[PROVIDED INFORMATION — start]

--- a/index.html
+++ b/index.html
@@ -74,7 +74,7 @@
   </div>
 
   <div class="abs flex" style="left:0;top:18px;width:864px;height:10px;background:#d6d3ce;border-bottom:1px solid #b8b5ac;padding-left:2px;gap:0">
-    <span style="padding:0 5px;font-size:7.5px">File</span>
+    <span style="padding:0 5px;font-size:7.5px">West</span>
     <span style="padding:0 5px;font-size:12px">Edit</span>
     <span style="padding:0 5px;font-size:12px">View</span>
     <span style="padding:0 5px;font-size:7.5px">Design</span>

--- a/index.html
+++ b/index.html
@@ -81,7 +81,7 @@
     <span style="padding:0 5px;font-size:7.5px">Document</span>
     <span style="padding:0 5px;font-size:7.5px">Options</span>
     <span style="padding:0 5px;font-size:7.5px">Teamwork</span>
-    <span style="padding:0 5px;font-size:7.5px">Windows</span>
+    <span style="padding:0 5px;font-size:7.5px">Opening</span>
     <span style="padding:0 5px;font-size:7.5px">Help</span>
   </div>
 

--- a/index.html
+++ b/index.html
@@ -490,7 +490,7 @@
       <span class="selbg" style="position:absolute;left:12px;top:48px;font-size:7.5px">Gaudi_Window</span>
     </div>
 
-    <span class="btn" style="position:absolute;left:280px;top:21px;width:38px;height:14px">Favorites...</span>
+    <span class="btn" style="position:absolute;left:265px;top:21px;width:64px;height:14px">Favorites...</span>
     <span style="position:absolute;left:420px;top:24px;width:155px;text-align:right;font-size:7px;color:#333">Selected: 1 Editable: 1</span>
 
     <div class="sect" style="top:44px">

[PROVIDED INFORMATION — finish]

### WHAT YOU SHOULD DO
Copy each line holding "Favorites" from the material above.

### RESULT FOR THIS TASK
-    <span class="btn" style="position:absolute;left:280px;top:21px;width:38px;height:14px">Favorites...</span>
+    <span class="btn" style="position:absolute;left:265px;top:21px;width:64px;height:14px">Favorites...</span>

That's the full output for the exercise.